> The problem:
State the count of lines below featuring the word "align", and write nothing further.

> Information supplied:

━━━━━━━━━━━━━━━━

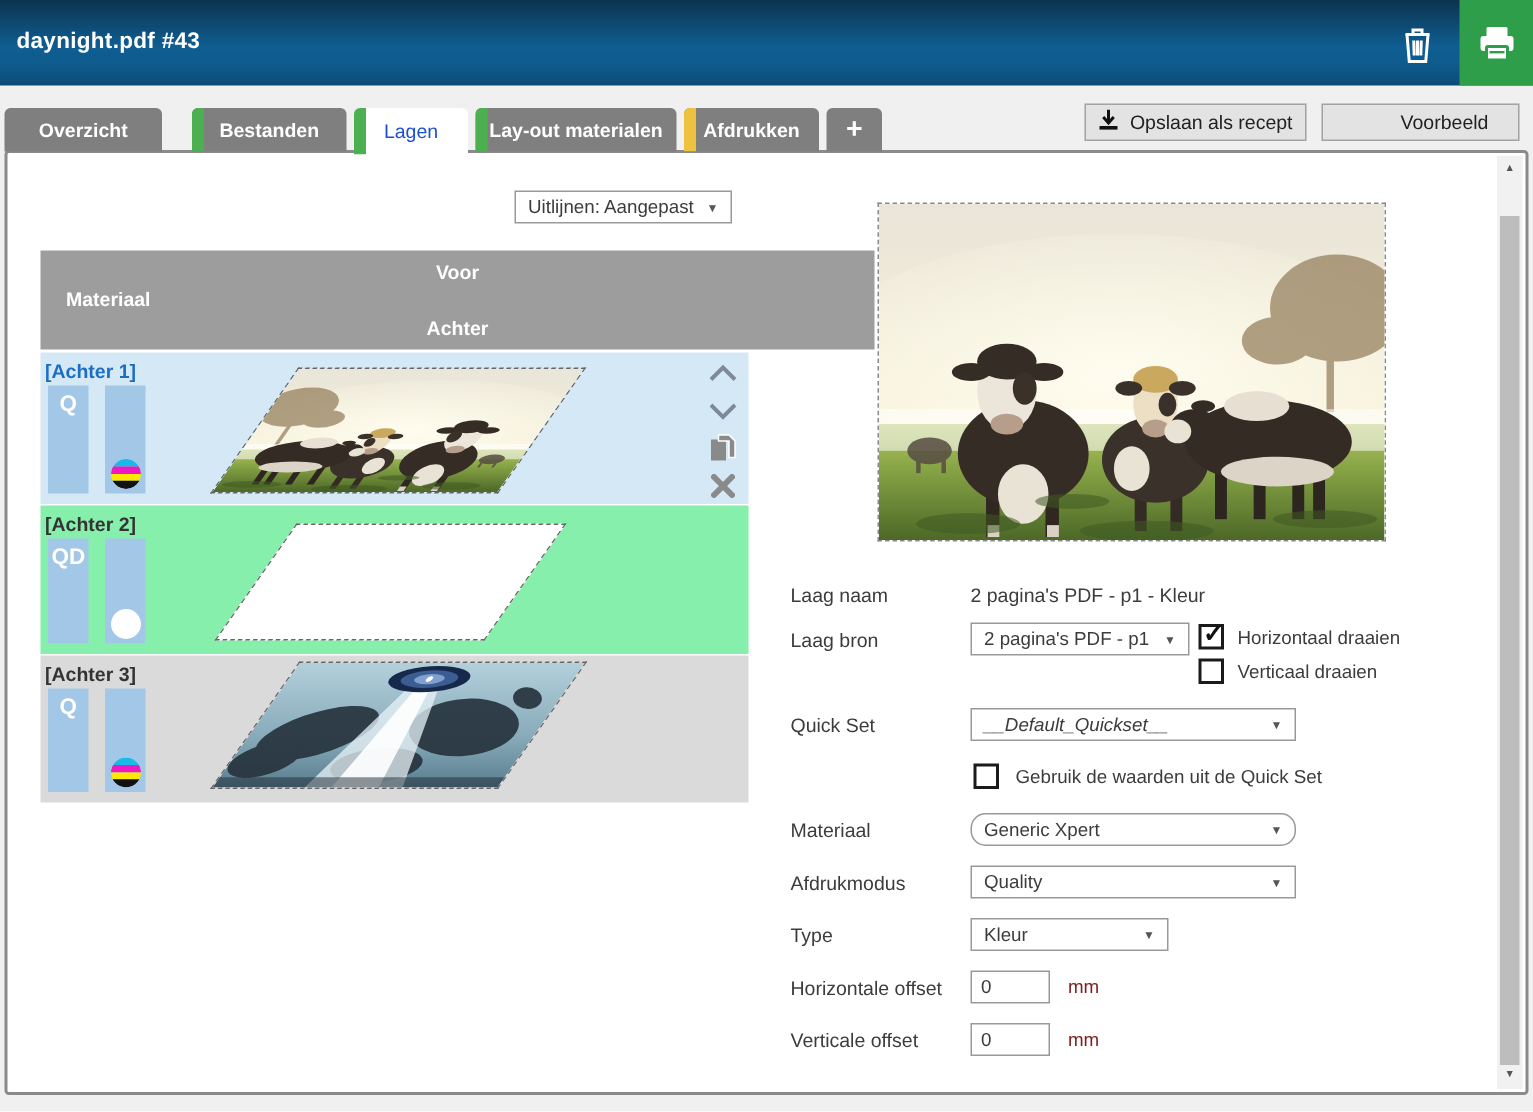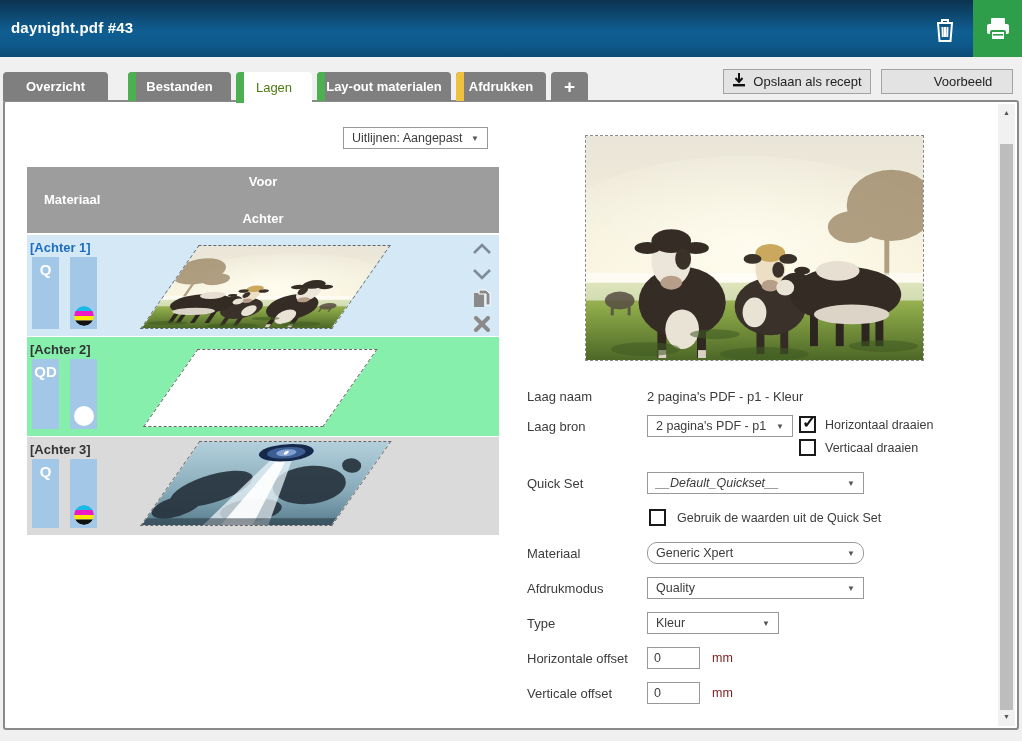--- a/index.html
+++ b/index.html
@@ -22,7 +22,7 @@
   .tab .stripe { position:absolute; left:0; top:0; width:8px; height:100%; }
   .stripe.green { background:#4caf50; }
   .stripe.yellow { background:#eec23e; }
-  .tab.active { background:#fff; color:#4d7c0f; height:31px; z-index:6; font-weight:400; }
+  .tab.active { background:#fff; color:#1d4ed8; height:31px; z-index:6; font-weight:400; }
   .tab-overzicht { left:3px;  width:105px; }
   .tab-bestanden { left:128px; width:103px; }
   .tab-lagen     { left:236px; width:76px; }

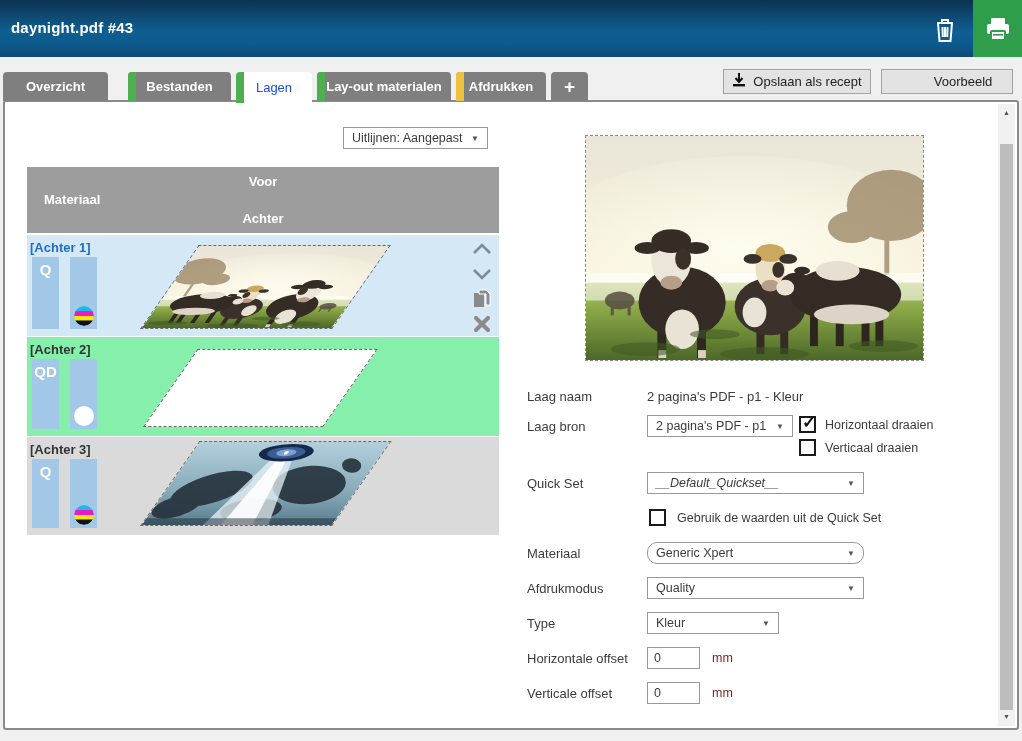--- a/index.html
+++ b/index.html
@@ -48,7 +48,7 @@
   .dd-align { left:338px; top:25px; width:145px; height:22px; }
 
   
-  .list-header { position:absolute; left:22px; top:65px; width:472px; height:66px; background:#9d9d9d;
+  .list-header { position:absolute; left:22px; top:65px; width:556px; height:66px; background:#9d9d9d;
     color:#fff; font-size:13px; font-weight:bold; }
   .lh-voor   { position:absolute; top:7px;  left:0; width:100%; text-align:center; }
   .lh-achter { position:absolute; bottom:7px; left:0; width:100%; text-align:center; }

━━━━━━━━━━━━━━━━

> Response to the exercise:
3